I don't think it's necessarily bad to call mutators after construction: after all, for many objects it is perfectly sensible to have mutating state. I do think, however, that objects should be in fully initialized after they have been constructor. So it would be bad to do something like:
MyObject aObject = MyObject(); aObject.initialize();Yet, I've seen code like the above. In fact, many objects (e.g. JavaServlets, EnterpriseJavaBeans) don't have the necessary context for performing initialization in their constructor. Therefore, they need two-phase initialization with separate methods. This is arguably a DesignSmell.
Yes; but which principles would you use to fix it, given that they "don't have the necessary context for performing initialization"?
Pass the context directly to constructor. For example the servlet-specification could require that servlets implement one-argument constructor that receives ServletContext?. The problem with this solution is that there's no way to perform compile-time checking for that. Perhaps the approach taken by the servlet-specification is a decent trade-off. Still, for my own classes, I try to perform initialization in the constructor.

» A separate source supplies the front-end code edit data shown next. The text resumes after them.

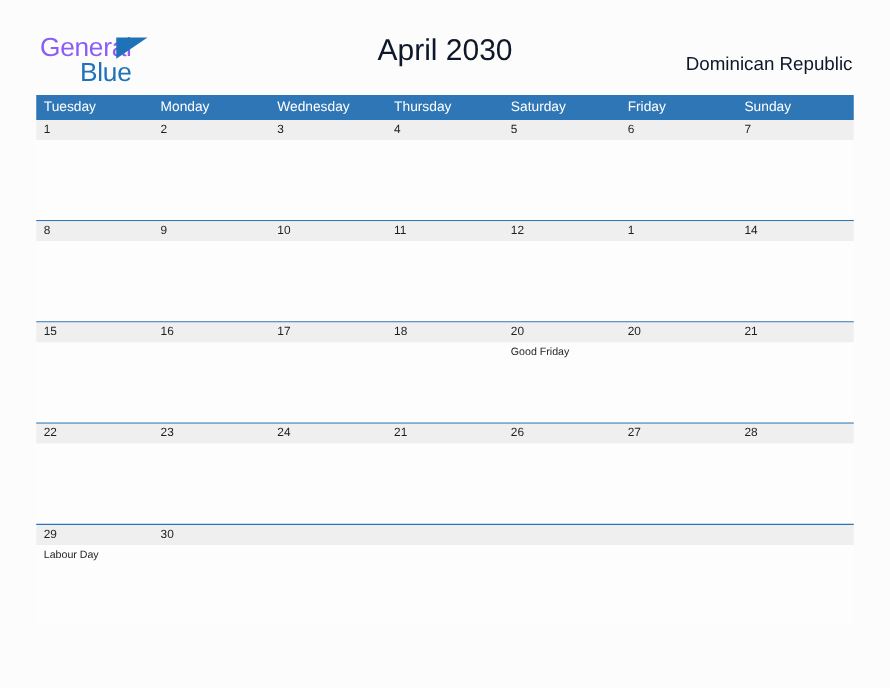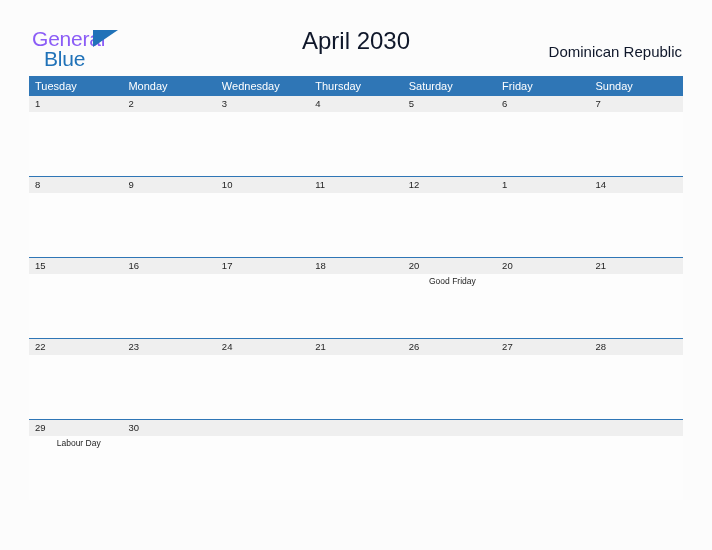--- a/index.html
+++ b/index.html
@@ -59,7 +59,7 @@
   }
   .logo-row2 {
     position: absolute;
-    left: 12px;
+    left: 32px;
     top: 20px;
     font-size: 21px;
     letter-spacing: -0.2px;

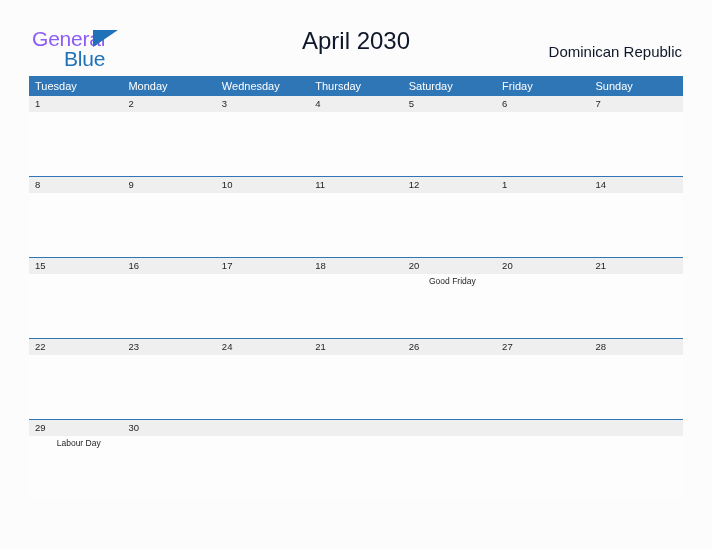--- a/index.html
+++ b/index.html
@@ -153,7 +153,6 @@
     line-height: 11px;
     color: #1f1f1f;
     display: block;
-    text-align: center;
   }
 </style>
 </head>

Often in Java frameworks like those that implement servlets and EJB containers use reflection to instantiate concrete instances, and call Class.forName().newInstance(), which calls only the default no-arg constructor. After the container has an instance it needs to put the just-created object in the right state or associate it with the appropriate context. Deep within the guts of a factory method this is OK, but the client code (application) should never see an incompletely initialized instance. Alternately, for performance, containers may chose to cache instances rather than letting the old ones get garbage collected and always creating new instances. In this case, having a non-constructor method that allows for an instance to be reverted to some initial or appropriate state means that the cached instances can be treated as new objects.
If the context isn't available when you construct the object, an initialize() method may be the easiest way to proceed. I use setX methods after construction when a class has a large number of configurable parameters, which would make a constructor unwieldy. These are each CodeSmells that suggest places to refactor.
See BuilderPattern, IsValid().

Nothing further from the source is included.